Review for NeurIPS paper: On Uniform Convergence and Low-Norm Interpolation Learning

NeurIPS 2020

On Uniform Convergence and Low-Norm Interpolation Learning

Review 1

Summary and Contributions: The paper shows examples for which the traditional uniform convergence (UC) definition suffers from a large gap compared to other generalization methods. In contrast, the paper shows that an alternative data-based UC definition may tightly control the generalization of those examples. The authors raise questions about the efficiency of data-independent UC-based methods to bound generalization in general undetermined problems.

Strengths: The authors question the efficiency of a method in the heart of the theoretical work in the machine learning field. Focusing on this question might help to a future understanding of generalization in several models. The paper suggests an alternative approach to bound generalization that may produce better bounds in the future. The paper is well written and well explain its results and their contributions.

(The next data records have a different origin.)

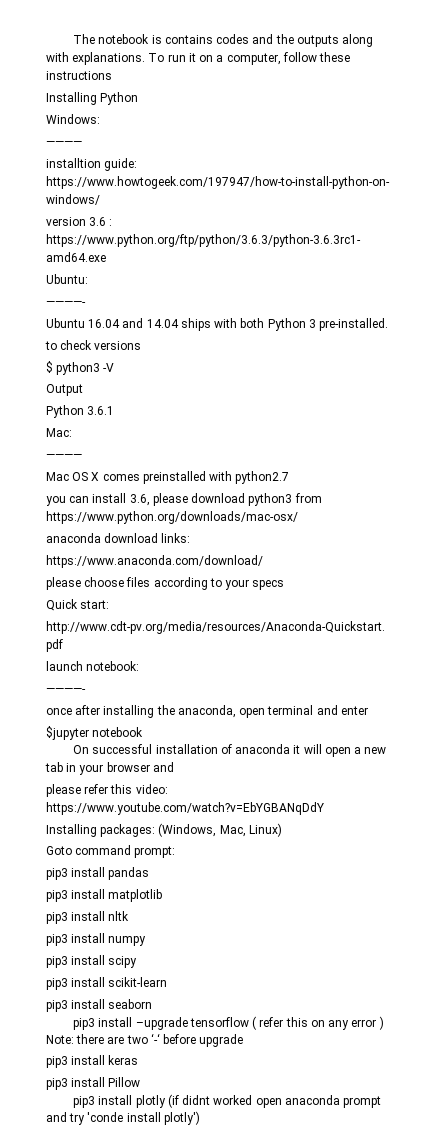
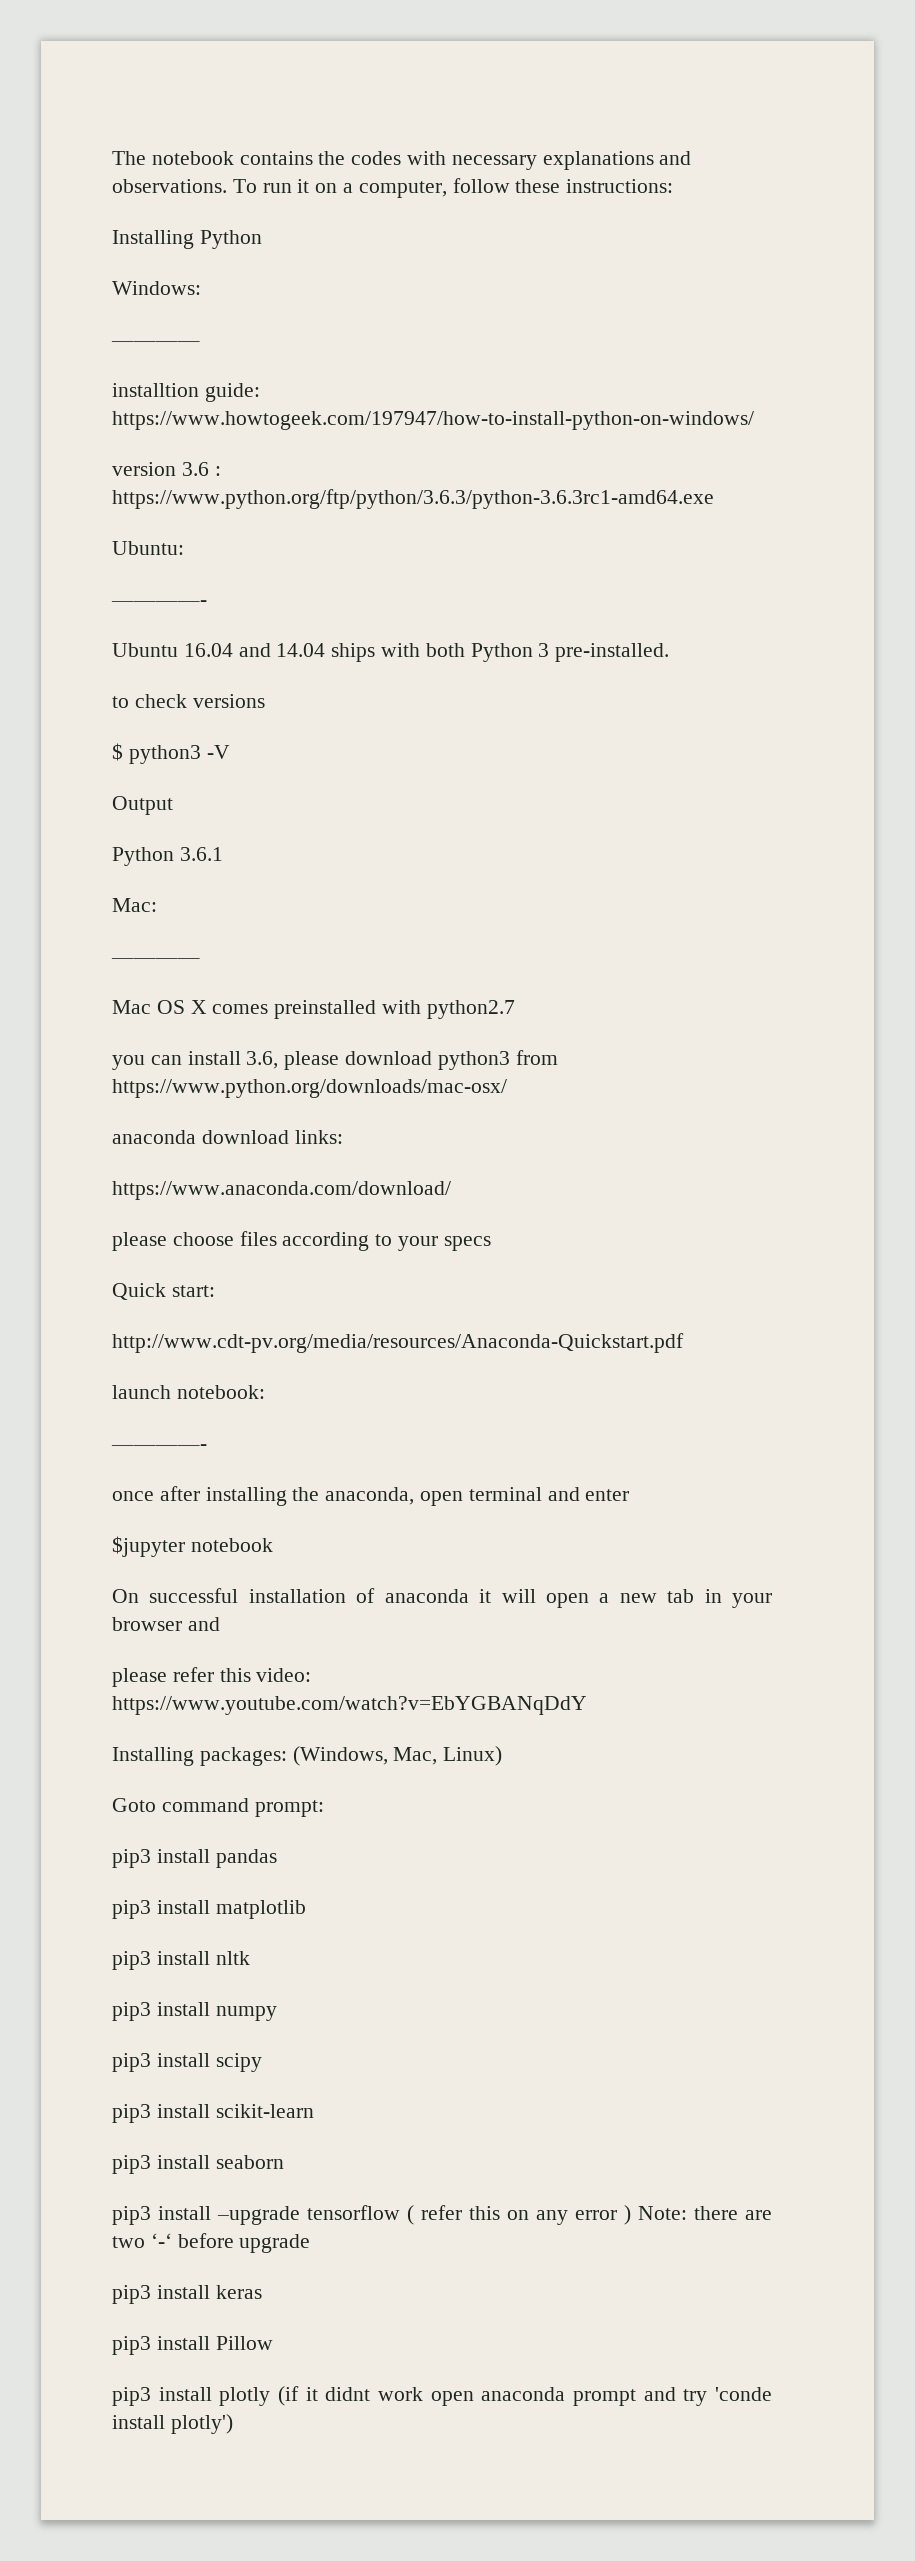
- The notebook is contains codes and the outputs along with explanations.
+ The notebook contains the codes with necessary explanations and observations.
- To run it on a computer, follow these instructions
+ To run it on a computer, follow these instructions:
- pip3 install plotly (if didnt worked open anaconda prompt and try 'conde install plotly')
+ pip3 install plotly (if it didnt work open anaconda prompt and try 'conde install plotly')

Weaknesses: The paper's definitions of "consistency" and "interpolation learning" were missing, and explained by the authors during the rebuttal phase. I would suggest to add those definitions should to the paper itself.

Correctness: The proofs/sketches inside the paper seem correct. I did not review the proofs in the appendix.

Clarity: The paper is generally well written and organized.

Relation to Prior Work: The authors clearly explained their contribution over previous works.

Reproducibility: Yes

Additional Feedback:

Review 2

Summary and Contributions: The paper studies a noisy linear regression model to see if a uniform convergence based proof can recover consistency of the minimum norm solution. The authors show that 1. uniform convergence over small norm balls cannot recover the consistency result, nor do any two-sided uniform convergence. 2. however, uniform convergence over small norm balls constrained to the training error being zero, does suffice to show consistency. --------------- Post author feedback comments --------------- I thank the reviewers for the response. After reading the other reviews and discussion the other reviewers, I changed my score to an 8. The primary reason for this is that the authors don't compare their setting with those in the (recent) literature of overparamterized linear regression. I hope that the authors provide a discussion to this end in the revision, if accepted.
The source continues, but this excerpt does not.